S'interconnecter, collaborer, innover

Les sociétés pharmaceutiques comptent sur de nombreuses données pour innover : d’une part, celles issues des patients et d’autre part, de leurs nombreux partenaires médicaux, juridiques et commerciaux. Ainsi, leur aptitude à innover dépend avant tout de leur capacité à collaborer le plus étroitement possible avec les différentes parties prenantes de leur écosystème. Or, pour accéder, analyser et stocker les big data qui entrent en jeu dans l'innovation pharmaceutique, les entreprises du secteur doivent répondre à plusieurs contraintes.

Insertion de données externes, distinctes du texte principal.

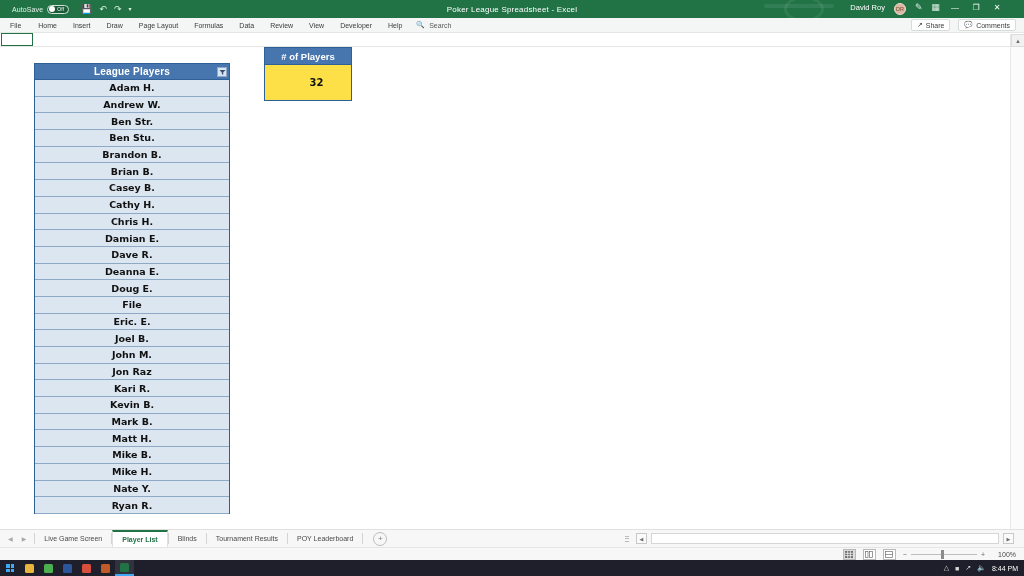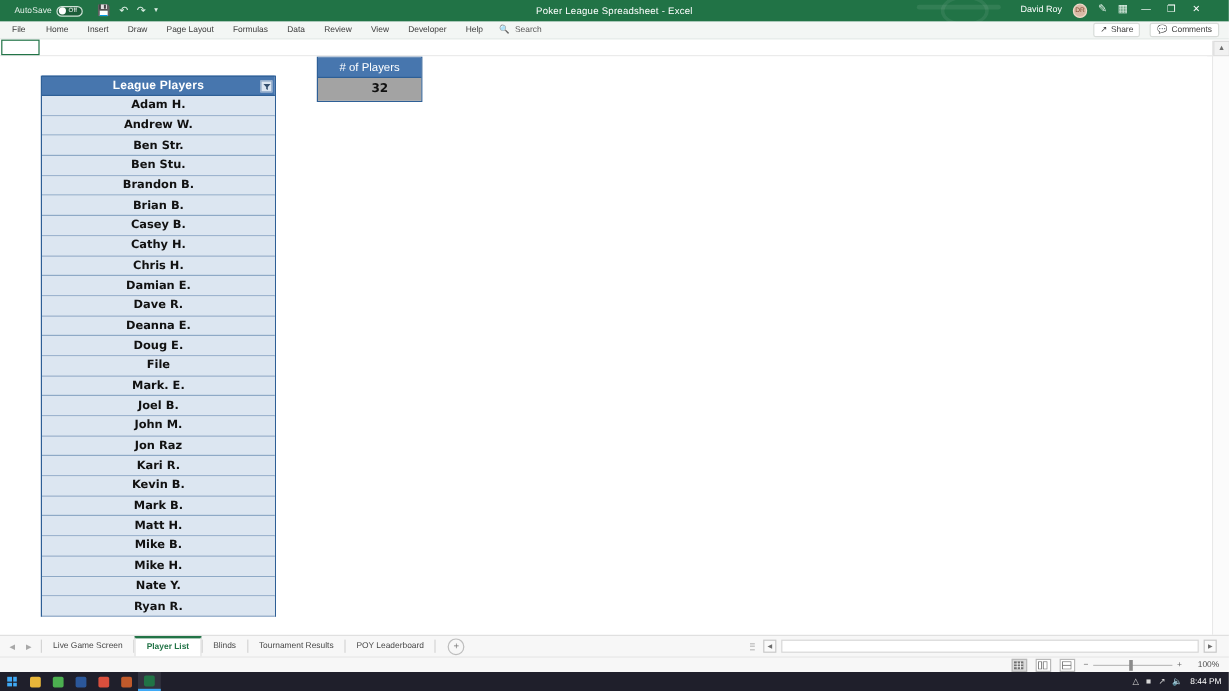--- a/index.html
+++ b/index.html
@@ -130,23 +130,23 @@
   
   .count-card {
     position: absolute; left: 264px; top: 0px; width: 88px;
     border: 1px solid #2e5f96;
   }
   .count-head {
     height: 17px; background: #4776ae;
     border-bottom: 1px solid #2e5f96;
     display: flex; align-items: center; justify-content: center;
   }
-  .count-head .t { font-size: 9.5px; font-weight: normal; color: #ffffff; }
+  .count-head .t { font-size: 9.5px; font-weight: bold; color: #ffffff; }
   .count-val {
-    height: 19px; background: #a3a3a3;
+    height: 35px; background: #fde047;
     display: flex; align-items: center; justify-content: center; padding-left: 17px;
   }
   .count-val .v {
     font-size: 10px; font-weight: bold; color: #111111;
     font-family: "DejaVu Sans", sans-serif;
   }
 
   
   .vscroll {
     position: absolute; right: 0; top: 34px; width: 14px; height: 495px;
@@ -357,21 +357,21 @@
         <div class="p-row">
           <span class="n">Deanna E.</span>
         </div>
         <div class="p-row">
           <span class="n">Doug E.</span>
         </div>
         <div class="p-row">
           <span class="n">File</span>
         </div>
         <div class="p-row">
-          <span class="n">Mark. E.</span>
+          <span class="n">Eric. E.</span>
         </div>
         <div class="p-row">
           <span class="n">Joel B.</span>
         </div>
         <div class="p-row">
           <span class="n">John M.</span>
         </div>
         <div class="p-row">
           <span class="n">Jon Raz</span>
         </div>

Tout d'abord, les données médicales sont très sensibles, il est donc primordial de les protéger. De plus, l'innovation pharmaceutique sera d'autant plus performante qu'elle réduira ses coûts et accélérera ses résultats. 

Pour concilier le tout, les sociétés pharmaceutiques doivent mettre en œuvre un modèle d'interconnexion sécurisé et agile avec leurs partenaires. Une solution particulièrement bien adaptée à cet enjeu réside dans une architecture orientée vers l'interconnexion. Une telle plateforme facilite et accélère les échanges de données. Elle garantit de plus une protection des données au plus près des utilisateurs. Fortes de ce type d'architecture, les sociétés pharmaceutiques ont accès sans délai aux analyses de données cruciales pour mieux innover. Au final, les patients bénéficient plus rapidement de meilleurs traitements.